7. Start Immich and verify

7.1. Start the stack

From ~/immich/docker:

docker compose up -d

Docker will pull the images and start five containers: immich_server, immich_microservices, immich_machine_learning, immich_redis, immich_postgres.

7.2. Check container status

docker ps

All Immich containers should show STATUS as Up.

7.3. Access the Immich web UI

In your browser, go to:

http://<server-ip>:2283

On first launch, you’ll be prompted to create an admin account and complete initial setup.

8. Verify GPU acceleration

8.1. Watch ML container logs

Tail the ML container logs to see model loading and GPU usage:

docker logs -f immich_machine_learning

You should see logs about downloading/loading models and potentially CUDA initialization.

8.2. Check GPU usage with nvidia-smi

Run:

nvidia-smi

You should see a python process using VRAM, similar to your MSI output:

|  GPU   GI   CI   PID   Type   Process name   GPU Memory |
|    0   N/A  N/A  1234    C    python           500MiB   |
That python process is the Immich ML container using the GPU. When you upload photos, GPU utilization and VRAM usage will spike as recognition runs.

8.3. Functional test

  • Log into Immich via browser.
  • Upload a batch of photos.
  • Watch docker logs -f immich_machine_learning and nvidia-smi while upload/processing runs.

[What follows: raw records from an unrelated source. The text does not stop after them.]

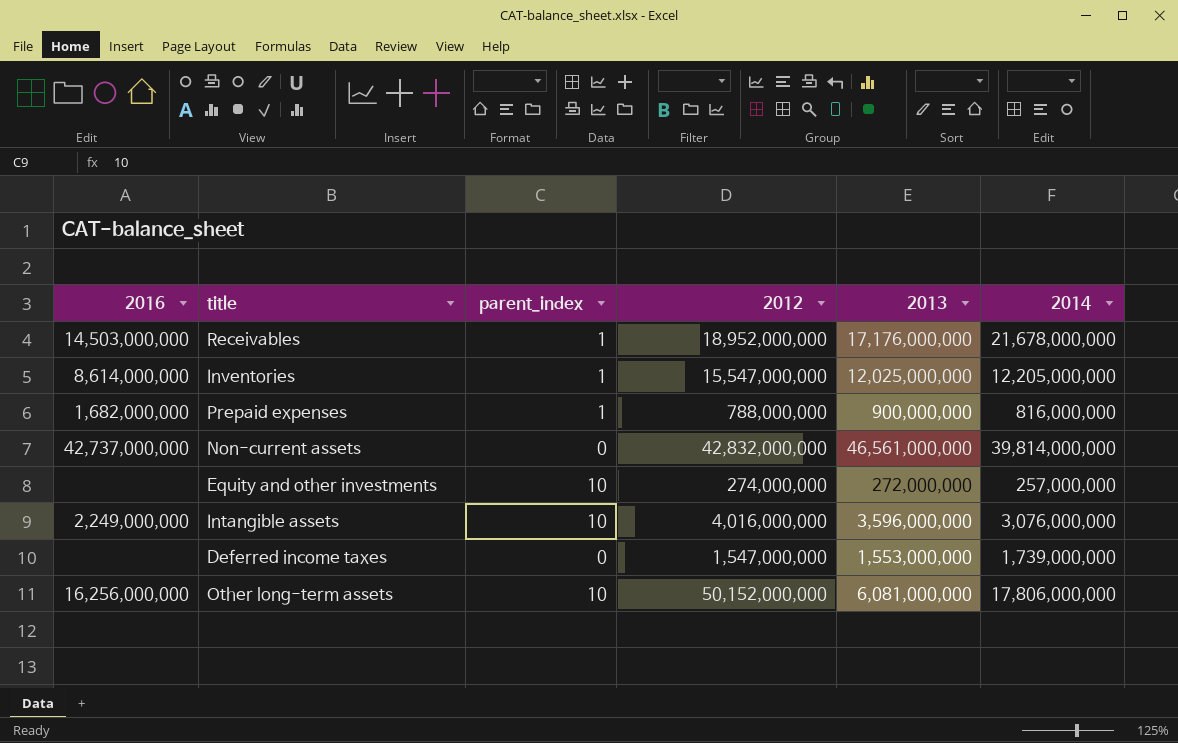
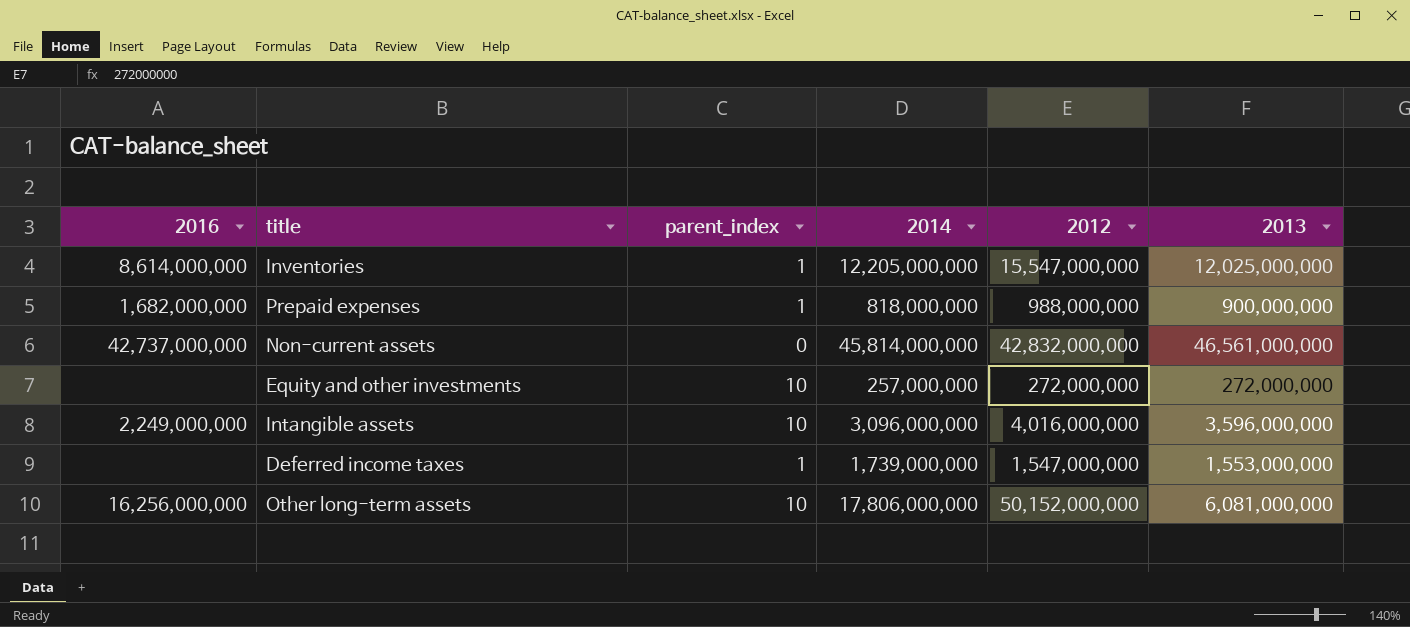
column 2014 | position: 6 -> 4
row Receivables: 14,503,000,000 | 1 | 18,952,000,000 | 17,176,000,000 | 21,678,000,000 -> none
Prepaid expenses | 2014: 816,000,000 -> 818,000,000
Prepaid expenses | 2012: 788,000,000 -> 988,000,000
Non-current assets | 2014: 39,814,000,000 -> 45,814,000,000
Equity and other investments | 2012: 274,000,000 -> 272,000,000
Intangible assets | 2014: 3,076,000,000 -> 3,096,000,000
Deferred income taxes | parent_index: 0 -> 1

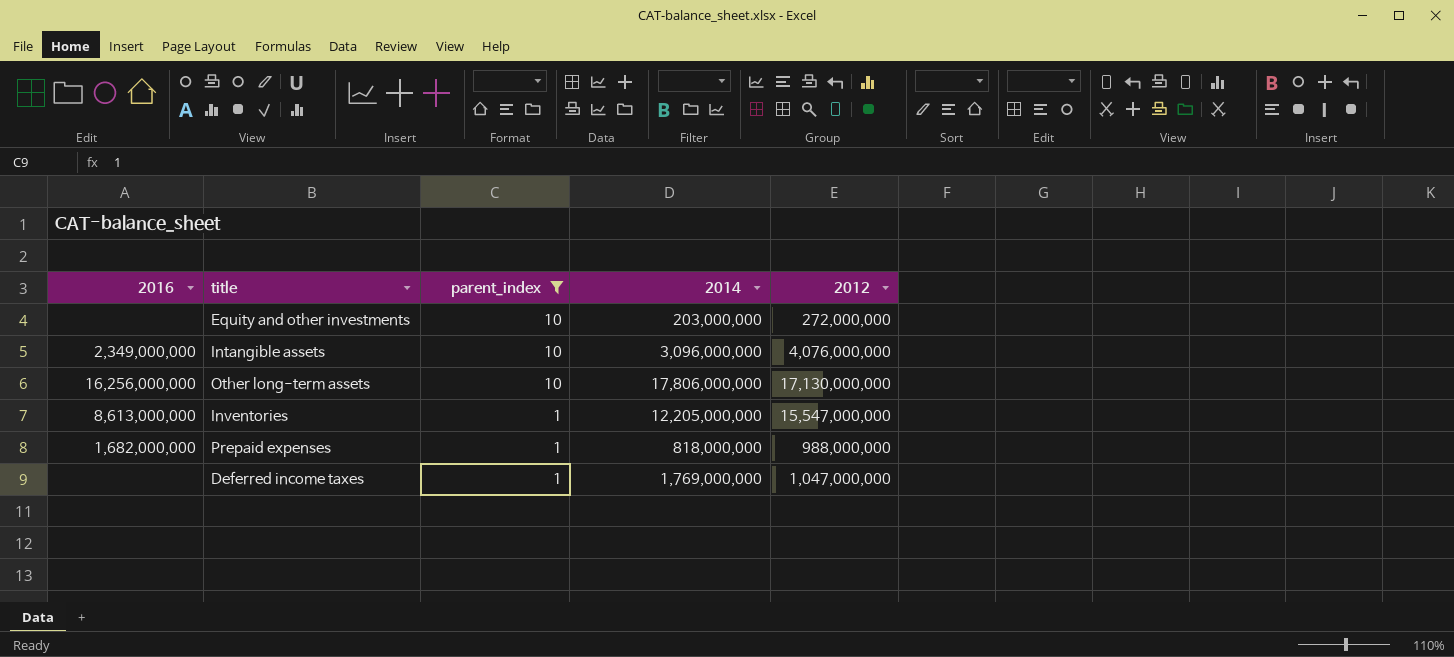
filter: none -> parent_index != 0
row order: none -> parent_index descending
column 2013 | position: 6 -> none
Equity and other investments | 2014: 257,000,000 -> 203,000,000
Intangible assets | 2016: 2,249,000,000 -> 2,349,000,000
Intangible assets | 2012: 4,016,000,000 -> 4,076,000,000
Other long-term assets | 2012: 50,152,000,000 -> 17,130,000,000
Inventories | 2016: 8,614,000,000 -> 8,613,000,000
Deferred income taxes | 2014: 1,739,000,000 -> 1,769,000,000
Deferred income taxes | 2012: 1,547,000,000 -> 1,047,000,000

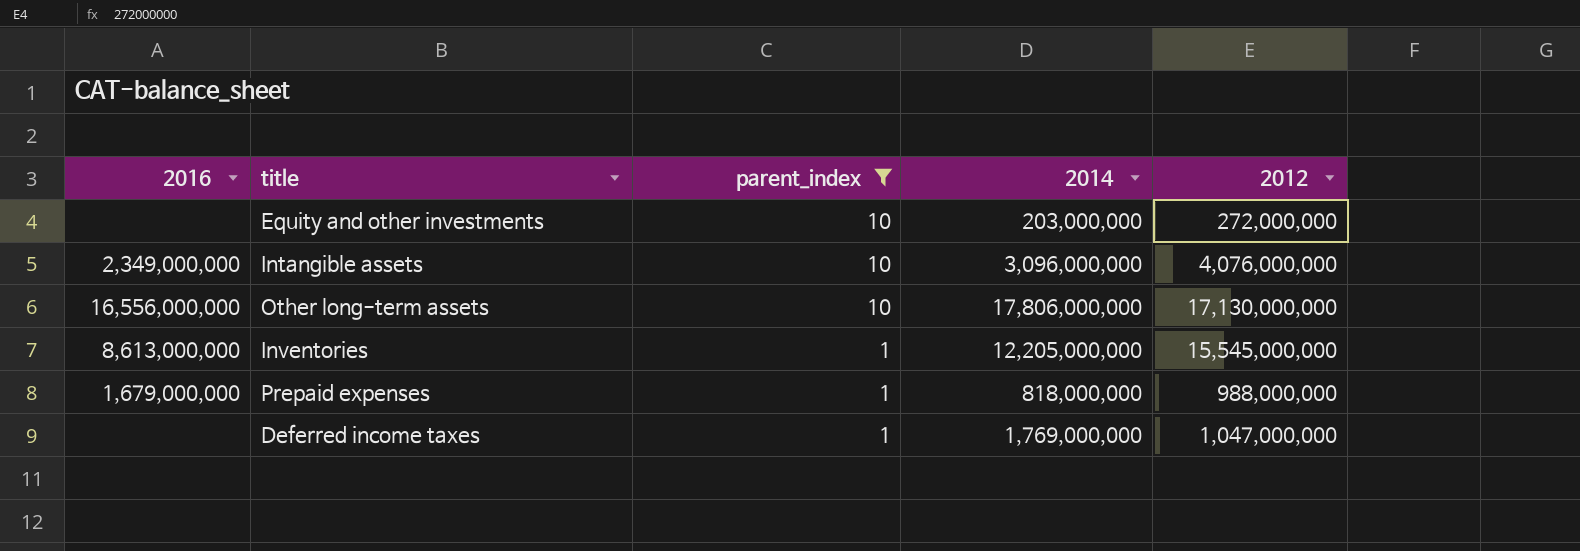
Other long-term assets | 2016: 16,256,000,000 -> 16,556,000,000
Inventories | 2012: 15,547,000,000 -> 15,545,000,000
Prepaid expenses | 2016: 1,682,000,000 -> 1,679,000,000

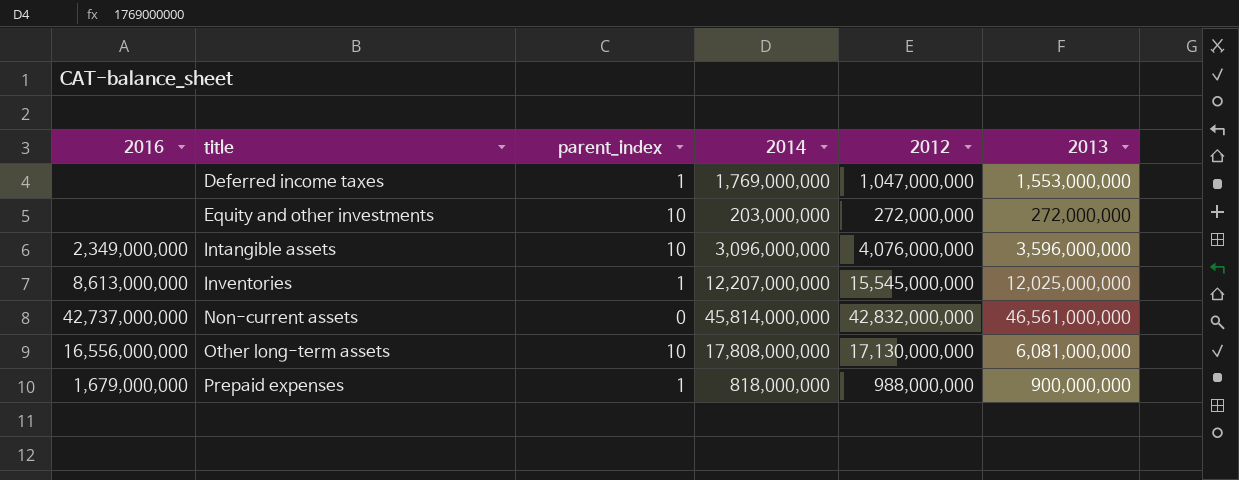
filter: parent_index != 0 -> none
row order: parent_index descending -> title ascending
column 2013 | position: none -> 6
Inventories | 2014: 12,205,000,000 -> 12,207,000,000
Other long-term assets | 2014: 17,806,000,000 -> 17,808,000,000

9. Troubleshooting patterns

9.1. Container name conflicts

If you see an error like:

Conflict. The container name "immich_microservices" is already in use...

Remove the old container:

docker rm -f immich_microservices

Then bring the stack up again:

docker compose up -d

9.2. Orphan containers from previous setups

List Immich containers:

docker ps -a | grep immich

If you see old containers from previous configs and you don’t need them:

docker rm -f immich_server immich_microservices immich_machine_learning immich_postgres immich_redis

9.3. GPU not used by ML container

  • Check nvidia-smi – is the GPU visible at all?
  • Check docker run --rm --gpus all nvidia/cuda:... nvidia-smi – does GPU work inside a test container?
  • Inspect docker logs immich_machine_learning – look for CUDA related errors.

9.4. Port already in use

If 2283 is already in use on the host:

sudo lsof -i :2283

Either stop the conflicting process or change the host port in docker-compose.yml to something else, e.g.:

ports:
  - "9100:2283"

10. Doctrine summary

This block codifies the pattern you’ve already proven on Johannes and the MSI:

  1. Establish a clean GPU foundation.
    Working NVIDIA driver on Ubuntu and a passing nvidia-smi are non‑negotiable.
  2. Layer Docker and NVIDIA runtime on top.
    Validate GPU usage inside a test container before deploying Immich.
  3. Use a standardized Immich layout.
    Server + microservices + ML + Redis + Postgres, no ad‑hoc variations per node.
  4. Reuse the same GPU ML block everywhere.
    Your immich_machine_learning config is now a portable doctrine unit for any GPU node.
  5. Keep ports explicit and consistent.
    Internal port 2283 is your canonical truth; host mapping is a conscious choice.
This page is now your reference install: from bare metal to GPU‑accelerated Immich with a single docker-compose.yml, a single .env, and a repeatable pattern you can apply to any future GPU node in the fleet.